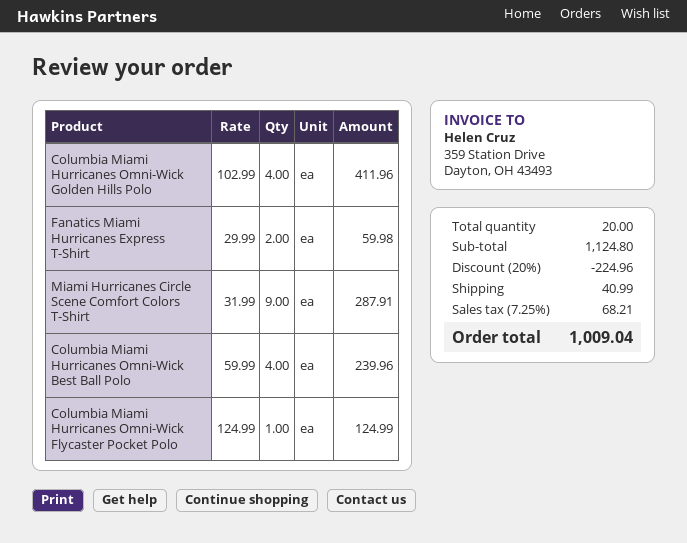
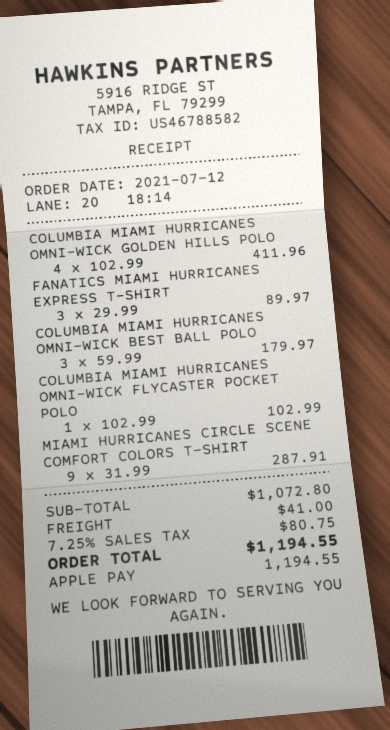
Fanatics Miami Hurricanes Express T-Shirt: 2 x 29.99 = 59.98 -> 3 x 29.99 = 89.97
Columbia Miami Hurricanes Omni-Wick Best Ball Polo: 4 x 59.99 = 239.96 -> 3 x 59.99 = 179.97
Columbia Miami Hurricanes Omni-Wick Flycaster Pocket Polo: 1 x 124.99 = 124.99 -> 1 x 102.99 = 102.99
subtotal: 1124.80 -> 1072.80
discount: 20% = 224.96 -> none
shipping: 40.99 -> 41.00
tax: 7.25% = 68.21 -> 7.25% = 80.75
total: 1009.04 -> 1194.55

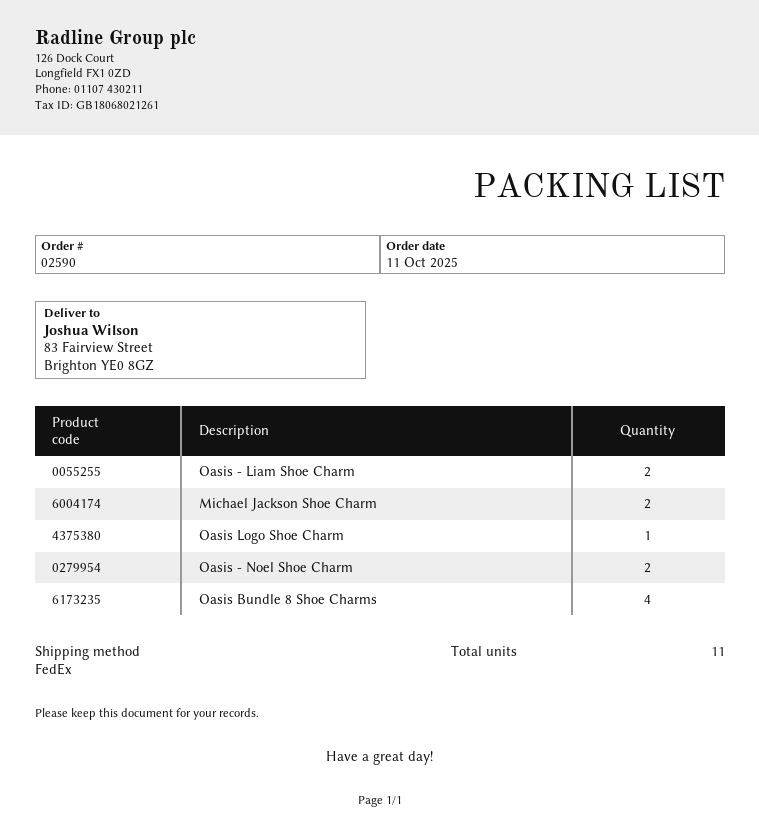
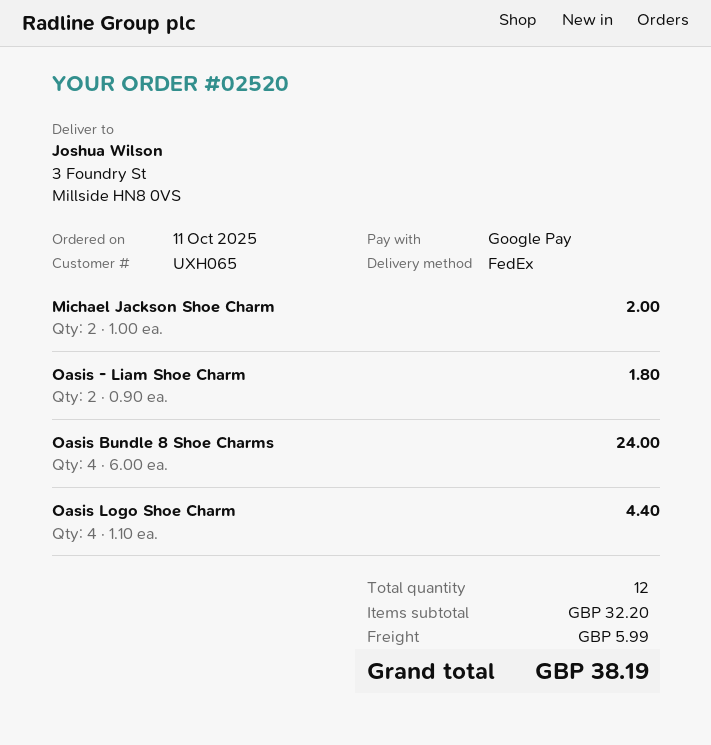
order number: 02590 -> 02520
ship to: 83 Fairview Street, Brighton YE0 8GZ -> 3 Foundry St, Millside HN8 0VS
Oasis Logo Shoe Charm: 1 -> 4
Oasis - Noel Shoe Charm: 2 -> none
total quantity: 11 -> 12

_ACTIVITY_
Output all the material exactly. The pictures are to be left out.

_ANSWER SPACE_
Fanatics Miami Hurricanes Express T-Shirt: 2 x 29.99 = 59.98 -> 3 x 29.99 = 89.97
Columbia Miami Hurricanes Omni-Wick Best Ball Polo: 4 x 59.99 = 239.96 -> 3 x 59.99 = 179.97
Columbia Miami Hurricanes Omni-Wick Flycaster Pocket Polo: 1 x 124.99 = 124.99 -> 1 x 102.99 = 102.99
subtotal: 1124.80 -> 1072.80
discount: 20% = 224.96 -> none
shipping: 40.99 -> 41.00
tax: 7.25% = 68.21 -> 7.25% = 80.75
total: 1009.04 -> 1194.55

order number: 02590 -> 02520
ship to: 83 Fairview Street, Brighton YE0 8GZ -> 3 Foundry St, Millside HN8 0VS
Oasis Logo Shoe Charm: 1 -> 4
Oasis - Noel Shoe Charm: 2 -> none
total quantity: 11 -> 12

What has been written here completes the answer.